Situation régionale tendue
La visite du ministre de la Défense américain prend place dans un contexte particulièrement sensible dans la région, notamment dans le voisinage de l’Algérie.
Avec sa visite, Mark Esper vise notamment à « approfondir la coopération avec l’Algérie sur des questions clés de sécurité régionale, comme la menace posée par les groupes extrémistes », fait savoir un haut responsable américain cité par l’agence AFP.
Au sud-est de l’Algérie, la situation en Libye demeure toujours chaotique, compliquée par l’ingérence de plusieurs puissances étrangères en soutien à chacune des deux parties en conflit.
Des violations de l’embargo sur les armes imposé sur le pays depuis 2011 sont également enregistrées constamment, menant notamment l’Union européenne à sanctionner trois sociétés basées en Turquie, en Jordanie et au Kazakhstan.
C’est d’ailleurs dans le cadre des efforts de l’Algérie de trouver une solution pacifique au conflit minant la Libye que le ministre des Affaires étrangères Sabri Boukadoum s’est rendu en Tunisie ce lundi pour rencontrer son homologue tunisien, le Premier ministre mais également le président Saïed.
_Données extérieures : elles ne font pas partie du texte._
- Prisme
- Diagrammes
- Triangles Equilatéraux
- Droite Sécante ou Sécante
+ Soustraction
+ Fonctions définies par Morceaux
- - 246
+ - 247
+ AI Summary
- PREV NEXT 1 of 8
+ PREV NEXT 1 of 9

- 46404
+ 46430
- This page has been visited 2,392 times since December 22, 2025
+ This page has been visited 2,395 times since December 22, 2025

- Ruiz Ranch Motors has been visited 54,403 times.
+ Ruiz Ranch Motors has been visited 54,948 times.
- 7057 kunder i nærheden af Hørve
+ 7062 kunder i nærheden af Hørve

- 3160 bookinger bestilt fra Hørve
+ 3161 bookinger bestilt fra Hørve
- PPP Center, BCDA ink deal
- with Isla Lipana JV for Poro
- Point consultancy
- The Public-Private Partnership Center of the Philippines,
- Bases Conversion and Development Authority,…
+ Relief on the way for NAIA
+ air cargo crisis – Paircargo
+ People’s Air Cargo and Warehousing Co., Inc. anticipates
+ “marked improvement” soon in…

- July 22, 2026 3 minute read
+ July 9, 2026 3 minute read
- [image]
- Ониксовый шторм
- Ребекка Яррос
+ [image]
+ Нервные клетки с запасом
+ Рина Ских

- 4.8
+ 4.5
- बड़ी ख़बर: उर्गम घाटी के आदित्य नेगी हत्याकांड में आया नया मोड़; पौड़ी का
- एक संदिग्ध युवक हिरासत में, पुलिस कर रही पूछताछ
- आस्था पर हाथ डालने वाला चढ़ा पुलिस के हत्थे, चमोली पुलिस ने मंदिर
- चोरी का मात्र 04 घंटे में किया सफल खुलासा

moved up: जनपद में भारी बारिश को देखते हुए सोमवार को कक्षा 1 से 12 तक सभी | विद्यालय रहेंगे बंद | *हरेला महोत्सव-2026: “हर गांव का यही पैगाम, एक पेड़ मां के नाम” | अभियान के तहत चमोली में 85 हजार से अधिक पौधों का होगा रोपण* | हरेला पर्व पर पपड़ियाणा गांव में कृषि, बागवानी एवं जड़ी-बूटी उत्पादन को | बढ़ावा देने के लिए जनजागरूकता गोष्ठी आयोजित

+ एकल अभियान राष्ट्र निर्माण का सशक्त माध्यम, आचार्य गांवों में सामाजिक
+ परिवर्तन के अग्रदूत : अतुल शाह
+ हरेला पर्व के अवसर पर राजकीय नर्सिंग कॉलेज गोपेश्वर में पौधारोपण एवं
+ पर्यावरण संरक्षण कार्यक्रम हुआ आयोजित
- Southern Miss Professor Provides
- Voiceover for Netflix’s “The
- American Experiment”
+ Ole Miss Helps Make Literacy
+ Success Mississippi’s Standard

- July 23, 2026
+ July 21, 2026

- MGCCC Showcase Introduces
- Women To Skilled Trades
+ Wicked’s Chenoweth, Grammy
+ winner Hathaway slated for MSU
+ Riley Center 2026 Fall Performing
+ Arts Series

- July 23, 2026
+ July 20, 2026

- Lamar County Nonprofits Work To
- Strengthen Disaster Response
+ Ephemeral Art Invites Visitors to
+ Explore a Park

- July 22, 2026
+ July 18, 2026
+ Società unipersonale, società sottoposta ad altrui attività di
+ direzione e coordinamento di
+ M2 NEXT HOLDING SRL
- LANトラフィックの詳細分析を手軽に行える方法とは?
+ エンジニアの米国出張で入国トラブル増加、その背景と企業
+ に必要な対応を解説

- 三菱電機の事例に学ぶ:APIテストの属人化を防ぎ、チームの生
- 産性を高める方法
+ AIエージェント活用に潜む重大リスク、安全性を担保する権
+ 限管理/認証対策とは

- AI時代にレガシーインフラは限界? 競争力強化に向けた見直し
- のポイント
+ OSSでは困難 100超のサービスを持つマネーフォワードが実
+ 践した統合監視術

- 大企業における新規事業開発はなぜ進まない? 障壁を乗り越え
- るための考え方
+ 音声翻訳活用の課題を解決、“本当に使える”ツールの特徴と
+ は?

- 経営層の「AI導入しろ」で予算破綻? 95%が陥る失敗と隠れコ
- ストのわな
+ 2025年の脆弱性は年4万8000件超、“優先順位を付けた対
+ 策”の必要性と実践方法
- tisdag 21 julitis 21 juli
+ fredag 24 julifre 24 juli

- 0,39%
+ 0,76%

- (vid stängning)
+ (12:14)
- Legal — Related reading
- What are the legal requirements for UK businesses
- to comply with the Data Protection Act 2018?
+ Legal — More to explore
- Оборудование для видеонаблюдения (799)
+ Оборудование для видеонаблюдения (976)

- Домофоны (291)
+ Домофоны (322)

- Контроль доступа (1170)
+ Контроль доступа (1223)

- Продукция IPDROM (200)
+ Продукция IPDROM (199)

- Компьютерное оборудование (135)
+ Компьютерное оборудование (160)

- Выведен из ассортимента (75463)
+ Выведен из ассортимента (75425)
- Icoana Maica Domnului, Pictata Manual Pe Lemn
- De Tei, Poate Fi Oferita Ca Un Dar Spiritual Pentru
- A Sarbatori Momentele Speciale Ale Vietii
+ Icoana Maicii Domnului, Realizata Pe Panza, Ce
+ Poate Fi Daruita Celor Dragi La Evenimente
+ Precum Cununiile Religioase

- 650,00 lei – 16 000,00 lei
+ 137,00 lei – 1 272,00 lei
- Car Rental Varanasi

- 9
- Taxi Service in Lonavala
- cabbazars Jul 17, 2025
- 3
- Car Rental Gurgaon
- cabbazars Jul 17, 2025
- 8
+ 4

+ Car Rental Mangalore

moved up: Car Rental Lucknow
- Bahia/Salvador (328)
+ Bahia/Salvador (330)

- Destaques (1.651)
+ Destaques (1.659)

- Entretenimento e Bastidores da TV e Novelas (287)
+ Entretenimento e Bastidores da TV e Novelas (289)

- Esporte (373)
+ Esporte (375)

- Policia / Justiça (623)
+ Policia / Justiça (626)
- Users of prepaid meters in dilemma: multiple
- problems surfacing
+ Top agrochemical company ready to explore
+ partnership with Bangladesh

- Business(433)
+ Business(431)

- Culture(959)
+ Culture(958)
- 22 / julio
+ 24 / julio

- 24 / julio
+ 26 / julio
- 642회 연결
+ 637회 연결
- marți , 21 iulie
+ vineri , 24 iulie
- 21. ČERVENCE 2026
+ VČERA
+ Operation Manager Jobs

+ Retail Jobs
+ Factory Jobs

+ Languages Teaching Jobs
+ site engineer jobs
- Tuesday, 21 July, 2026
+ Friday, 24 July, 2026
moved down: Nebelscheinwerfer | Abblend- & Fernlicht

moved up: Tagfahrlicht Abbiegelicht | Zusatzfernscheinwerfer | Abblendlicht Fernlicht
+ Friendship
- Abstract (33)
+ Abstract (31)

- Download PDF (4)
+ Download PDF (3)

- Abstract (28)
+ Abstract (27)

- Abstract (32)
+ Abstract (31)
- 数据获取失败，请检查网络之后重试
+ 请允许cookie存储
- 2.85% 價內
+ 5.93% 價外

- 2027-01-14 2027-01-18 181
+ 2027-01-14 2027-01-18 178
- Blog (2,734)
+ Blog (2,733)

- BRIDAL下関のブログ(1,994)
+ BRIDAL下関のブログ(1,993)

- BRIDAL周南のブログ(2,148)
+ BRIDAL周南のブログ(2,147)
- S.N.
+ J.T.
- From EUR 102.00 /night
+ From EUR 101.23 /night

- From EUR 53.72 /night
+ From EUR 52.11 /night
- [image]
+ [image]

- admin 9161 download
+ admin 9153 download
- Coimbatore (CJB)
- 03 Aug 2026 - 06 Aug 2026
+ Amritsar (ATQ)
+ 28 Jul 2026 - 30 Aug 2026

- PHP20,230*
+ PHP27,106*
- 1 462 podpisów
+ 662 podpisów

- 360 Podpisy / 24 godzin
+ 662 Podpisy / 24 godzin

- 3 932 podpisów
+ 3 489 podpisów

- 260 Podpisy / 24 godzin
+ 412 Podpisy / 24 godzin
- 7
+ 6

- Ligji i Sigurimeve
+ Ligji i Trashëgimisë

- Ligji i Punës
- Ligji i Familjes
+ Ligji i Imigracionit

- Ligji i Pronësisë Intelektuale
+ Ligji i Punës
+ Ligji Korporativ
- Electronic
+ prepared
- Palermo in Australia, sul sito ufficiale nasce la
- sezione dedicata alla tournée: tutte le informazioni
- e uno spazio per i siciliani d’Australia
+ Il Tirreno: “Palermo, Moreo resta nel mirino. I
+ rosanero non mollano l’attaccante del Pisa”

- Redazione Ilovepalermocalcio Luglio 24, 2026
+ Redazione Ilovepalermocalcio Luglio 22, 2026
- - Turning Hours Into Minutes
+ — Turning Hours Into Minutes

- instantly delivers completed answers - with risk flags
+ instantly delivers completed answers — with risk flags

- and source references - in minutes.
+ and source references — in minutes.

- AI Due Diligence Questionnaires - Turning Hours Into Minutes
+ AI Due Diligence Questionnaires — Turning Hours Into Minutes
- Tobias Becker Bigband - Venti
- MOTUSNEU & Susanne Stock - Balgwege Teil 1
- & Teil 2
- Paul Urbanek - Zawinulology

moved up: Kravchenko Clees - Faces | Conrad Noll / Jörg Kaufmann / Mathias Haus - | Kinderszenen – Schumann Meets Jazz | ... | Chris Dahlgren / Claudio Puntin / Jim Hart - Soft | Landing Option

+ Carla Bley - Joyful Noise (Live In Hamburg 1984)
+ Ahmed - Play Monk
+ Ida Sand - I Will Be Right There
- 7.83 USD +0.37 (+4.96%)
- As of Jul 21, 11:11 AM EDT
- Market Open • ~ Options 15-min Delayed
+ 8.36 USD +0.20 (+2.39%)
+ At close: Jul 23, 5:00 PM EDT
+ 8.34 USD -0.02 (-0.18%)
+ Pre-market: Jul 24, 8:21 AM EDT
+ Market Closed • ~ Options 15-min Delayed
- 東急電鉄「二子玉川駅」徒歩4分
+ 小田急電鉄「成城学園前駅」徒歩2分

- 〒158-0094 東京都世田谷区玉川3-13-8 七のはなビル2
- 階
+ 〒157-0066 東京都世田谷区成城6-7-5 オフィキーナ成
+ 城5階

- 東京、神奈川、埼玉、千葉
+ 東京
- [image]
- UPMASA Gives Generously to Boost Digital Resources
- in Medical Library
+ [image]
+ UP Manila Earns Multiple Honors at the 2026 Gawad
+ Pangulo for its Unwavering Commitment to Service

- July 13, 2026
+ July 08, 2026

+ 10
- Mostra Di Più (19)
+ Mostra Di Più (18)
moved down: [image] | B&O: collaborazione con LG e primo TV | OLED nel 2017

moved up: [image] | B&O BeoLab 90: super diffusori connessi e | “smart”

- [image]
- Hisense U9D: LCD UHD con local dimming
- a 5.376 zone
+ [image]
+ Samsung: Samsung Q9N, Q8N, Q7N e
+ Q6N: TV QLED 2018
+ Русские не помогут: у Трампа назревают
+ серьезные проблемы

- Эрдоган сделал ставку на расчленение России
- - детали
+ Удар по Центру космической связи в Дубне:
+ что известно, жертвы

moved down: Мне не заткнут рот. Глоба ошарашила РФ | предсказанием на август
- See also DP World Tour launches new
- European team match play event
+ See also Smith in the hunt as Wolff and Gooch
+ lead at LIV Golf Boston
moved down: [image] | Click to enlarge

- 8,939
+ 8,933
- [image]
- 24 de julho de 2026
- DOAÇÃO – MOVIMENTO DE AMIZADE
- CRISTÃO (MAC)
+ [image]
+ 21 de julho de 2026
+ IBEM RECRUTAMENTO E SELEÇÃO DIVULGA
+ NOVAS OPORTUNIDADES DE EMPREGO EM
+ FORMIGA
À l’est de l’Algérie, la Tunisie continue à être affectée par le fléau du terrorisme. Pas plus tard que ce dimanche, un membre de la Garde nationale tunisienne a été tué et un autre grièvement blessé lors d’une attaque au couteau à Sousse revendiquée le lendemain par l’État islamique. Le Premier ministre tunisien Hichem Mechichi s’est dans ce cadre engagé à « éradiquer les terroristes dans les plus brefs délais », appelant « les Tunisiens à ne pas avoir peur ».
Au sud de l’Algérie, la situation sécuritaire au Niger et l’instabilité politique au Mali continuent d’offrir un terreau aux groupes terroristes. Au Niger, l’État islamique a là aussi revendiqué le 17 septembre dernier l’assassinat des six humanitaires français et de leurs deux guides dans le pays perpétré au début du mois d’aout.
Enfin, la visite de Esper intervient également quelques jours seulement après la visite dans la région du chef du commandement des États-Unis pour l’Afrique (US Africom), le général Stephen Townsend.
Ce dernier s’est rendu en Algérie le 23 septembre dernier et a été lui-même reçu par le président Tebboune. « L’Algérie est un partenaire engagé dans la lutte contre le terrorisme. Affaiblir les organisations extrémistes violentes, les activités malveillantes et renforcer la stabilité régionale est une nécessité mutuelle », avait affirmé le commandant de l’US Africom lors de sa visite en Algérie.